“Data-Driven Thinking" is written by members of the media community and contains fresh ideas on the digital revolution in media.
Today’s column is written by Lauren Moores, vice president of analytics at Dstillery.
Millennials. Multicultural. Multicultural millennials.
If you are a marketer, chances are these “M” words keep you up at night. It makes sense. These are big demographic groups with big spending potential and lots of loyalty up for grabs.
The millennial generation, born between roughly 1980 and 2000, represents approximately 80 million people. Multicultural, also a broad term, refers to multiple and mixed ethnicities and backgrounds, but can include African-American, Asian, Hispanic and LGBT audiences. The combined millennial and multicultural audiences (MMC) represent nearly 40% of the US population. For marketers, they are the “next-generation consumer,” and generally the major growth vehicle for their brands.
It also makes sense that there is behavioral divergence within the millennial, multicultural and MMC labels. There’s research to support disparities on everything from brand loyalty and trust in user-generated content to media usage.
Take media usage, for example. The 25- to 34-year-old segment slightly edges out the 18- to 24-year-old segment for time spent on mobile apps, at 75 hours per month. And iHeartMedia recently revealed that Hispanic consumers spend more time listening to radio than other multicultural segment. The 18- to 24-year-old millennials turn to radio to escape, iHeartMedia says, whereas the 25- to 34-year-old segment uses radio to expand knowledge with a focus on family and novelty.
What doesn’t make sense is that so many smart marketers continue to rely on these broad labels to define their digital advertising strategies. Looking at the MMC markets singularly by demographics is a mistake. We now have the data access and technology to find the micro-audiences that will be loyalists, brand-vocates and big spenders. Those micro-audiences can be found within demographic segments, as well as spanning standard demographic parameters. And those micro-audiences can be your guide to finding more brand loyalists, by looking at behaviors that cut across age, gender and cultural affinity.
So how does a marketer tap into this audience of varying ages, gender, ethnicities and cultures? For younger brands, finding the audiences within the millennial audience is a matter of wrangling the data. With 85% of millennials using mobile and multicultural usage of mobile devices greater than other population segments, there is plenty of digital and physical data signals available to build audience and insights. A marketer can use different data streams – and, most importantly, mobility data – to gather signals on their brand audience to accurately identify true brand prospects.
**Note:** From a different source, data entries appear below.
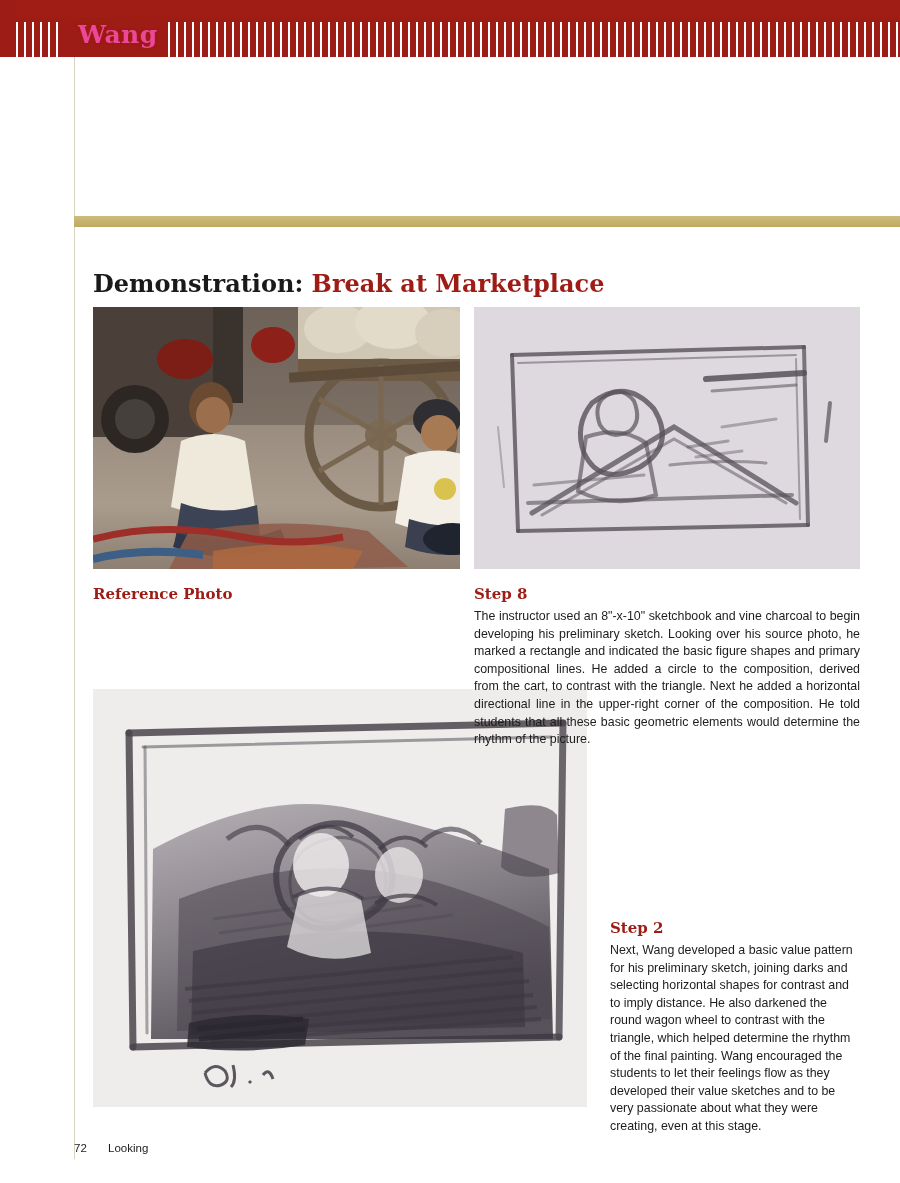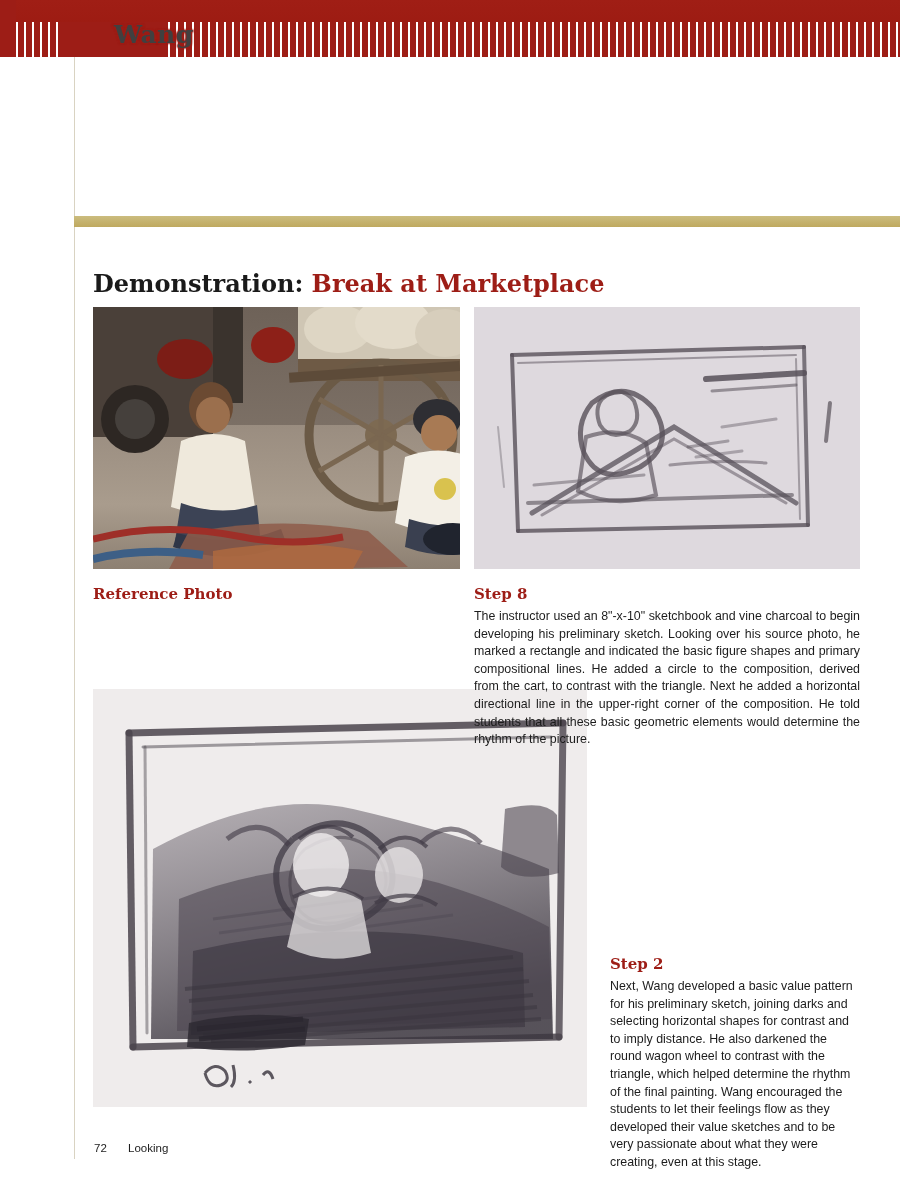--- a/index.html
+++ b/index.html
@@ -37,25 +37,24 @@
       #9d1d16 2px, #9d1d16 8px
     );
   }
   .header-title {
     position: absolute;
     left: 78px;
     top: 20px;
     font-family: "DejaVu Serif", "Liberation Serif", serif;
     font-weight: bold;
     font-size: 25px;
-    color: #404040;
+    color: #ec4899;
     letter-spacing: 0.5px;
     z-index: 3;
     text-shadow: 0 0 2px #9d1d16, 0 0 3px #9d1d16, 1px 0 2px #9d1d16, -1px 0 2px #9d1d16;
-    margin-left: 36px;
   }
   .header-left-block {
     position: absolute;
     left: 0;
     top: 0;
     width: 16px;
     height: 57px;
     background: #9d1d16;
     z-index: 2;
   }
@@ -158,36 +157,34 @@
     width: 386px;
   }
   #cap-step1 .cap-body {
     text-align: justify;
   }
   #cap-step2 {
     position: absolute;
     left: 610px;
     top: 919px;
     width: 250px;
-    margin-top: 36px;
   }
 
   
   .footer {
     position: absolute;
     left: 74px;
     top: 1142px;
     font-family: "Liberation Sans", sans-serif;
     font-size: 11.5px;
     color: #1c1c1c;
   }
   .footer .pgnum {
     display: inline-block;
     width: 34px;
-    padding-left: 20px;
   }
 
   
   svg { display: block; }
 </style>
 </head>
 <body>
 
 <div class="header-band">
   <div class="header-stripes"></div>

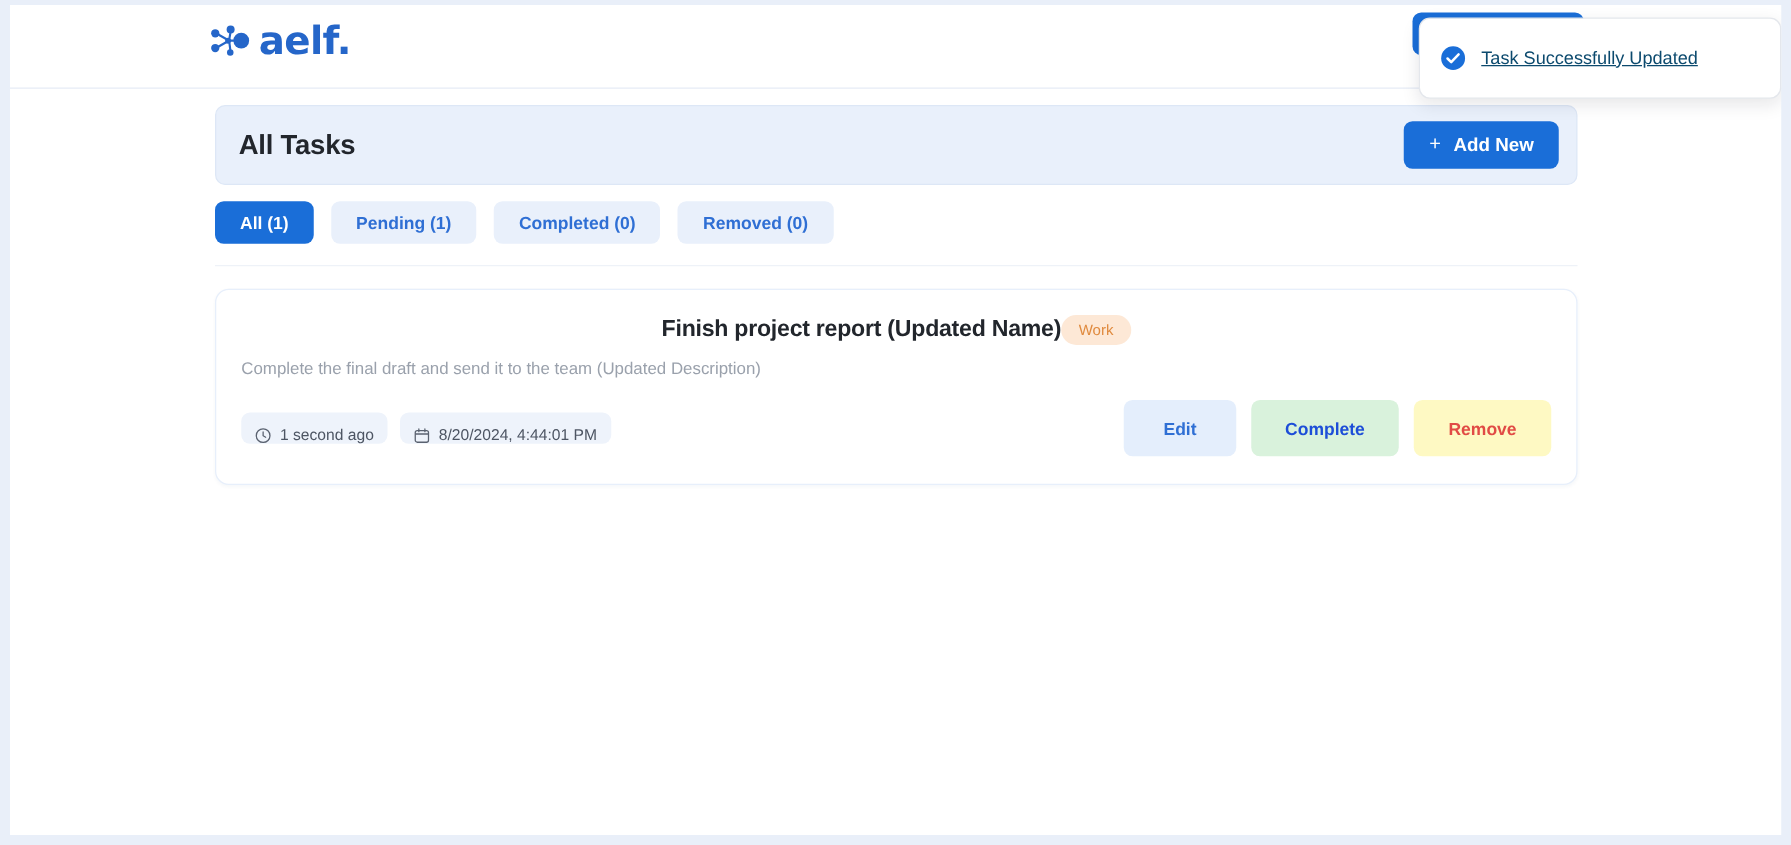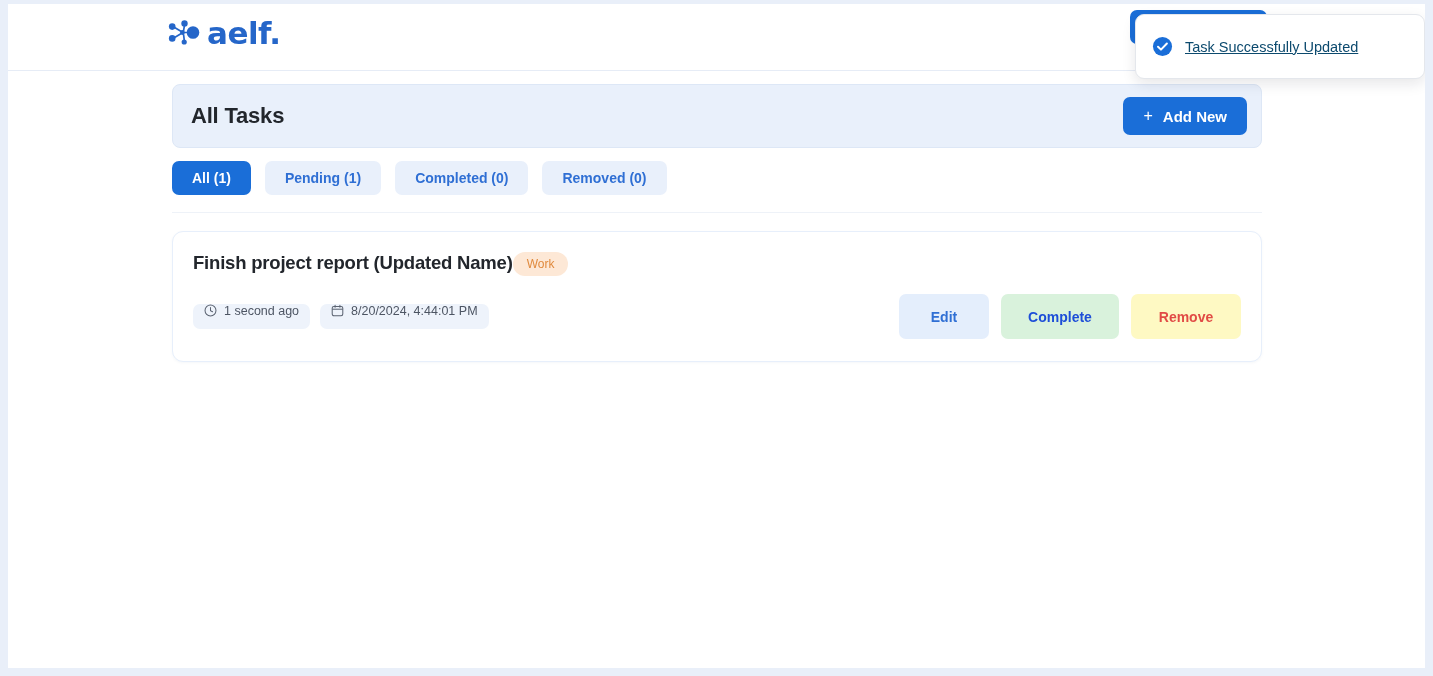--- a/index.html
+++ b/index.html
@@ -162,21 +162,21 @@
     background: #ffffff;
     border: 1px solid #e7effb;
     border-radius: 11px;
     box-shadow: 0 1px 3px rgba(30,60,120,0.045);
     padding: 20px 20px 22px 20px;
     position: relative;
   }
   .task-top {
     display: flex;
     align-items: flex-start;
-    justify-content: flex-start;
+    justify-content: center;
   }
   .task-name {
     font-size: 18.5px;
     font-weight: 700;
     color: #22262c;
     letter-spacing: -0.2px;
   }
   .task-tag {
     background: #fde8d6;
     color: #e08a3e;
@@ -194,21 +194,21 @@
 
   .task-bottom {
     margin-top: 18px;
     display: flex;
     align-items: center;
     justify-content: space-between;
   }
   .meta-row { display: flex; gap: 10px; align-items: center; }
   .meta-chip {
     display: flex;
-    align-items: flex-start;
+    align-items: flex-end;
     gap: 7px;
     background: #eef3fb;
     border-radius: 7px;
     height: 25px;
     padding: 0 11px;
     font-size: 12.5px;
     color: #4d5563;
     white-space: nowrap;
   }
   .meta-chip svg { flex: 0 0 auto; }
@@ -277,20 +277,21 @@
       <button class="tab">Removed (0)</button>
     </div>
 
     <div class="task-card">
 
       <div class="task-top">
         <span class="task-name">Finish project report (Updated Name)</span>
         <span class="task-tag">Work</span>
       </div>
 
+      <div class="task-desc">Complete the final draft and send it to the team (Updated Description)</div>
 
       <div class="task-bottom">
 
         <div class="meta-row">
           <div class="meta-chip">
             <svg width="13" height="13" viewBox="0 0 14 14">
               <circle cx="7" cy="7" r="5.9" fill="none" stroke="#5a6personalities" stroke-width="1.1" style="stroke:#5a6270"></circle>
               <path d="M7 3.8 L7 7.1 L9.2 8.4" stroke="#5a6270" stroke-width="1.1" fill="none" stroke-linecap="round"></path>
             </svg>
             <span>1 second ago</span>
For more established brands looking to engage a new audience, using demos and ethnicity as a proxy or seed set for finding the true audience is a start. Those MMCs that identify with the brand as a result of a broader campaign will provide the behavioral data and signal to find the right prospects moving forward.
For all marketers, what is important is applying good science to the data to determine who the unique audience is for their brand, line of business or specific product, rather than a simplistic and grossly inadequate label. In a multichannel world, the ultimate goal is for each brand marketer to ask: “Where should I spend my marketing dollars and what is the impact of my marketing on sales?”
Being a millennial or belonging to a particular cultural heritage are unreliable predictors of purchase for a particular brand. There’s a better way: using the data and science at our disposal to define micro-audiences and establish brand interest.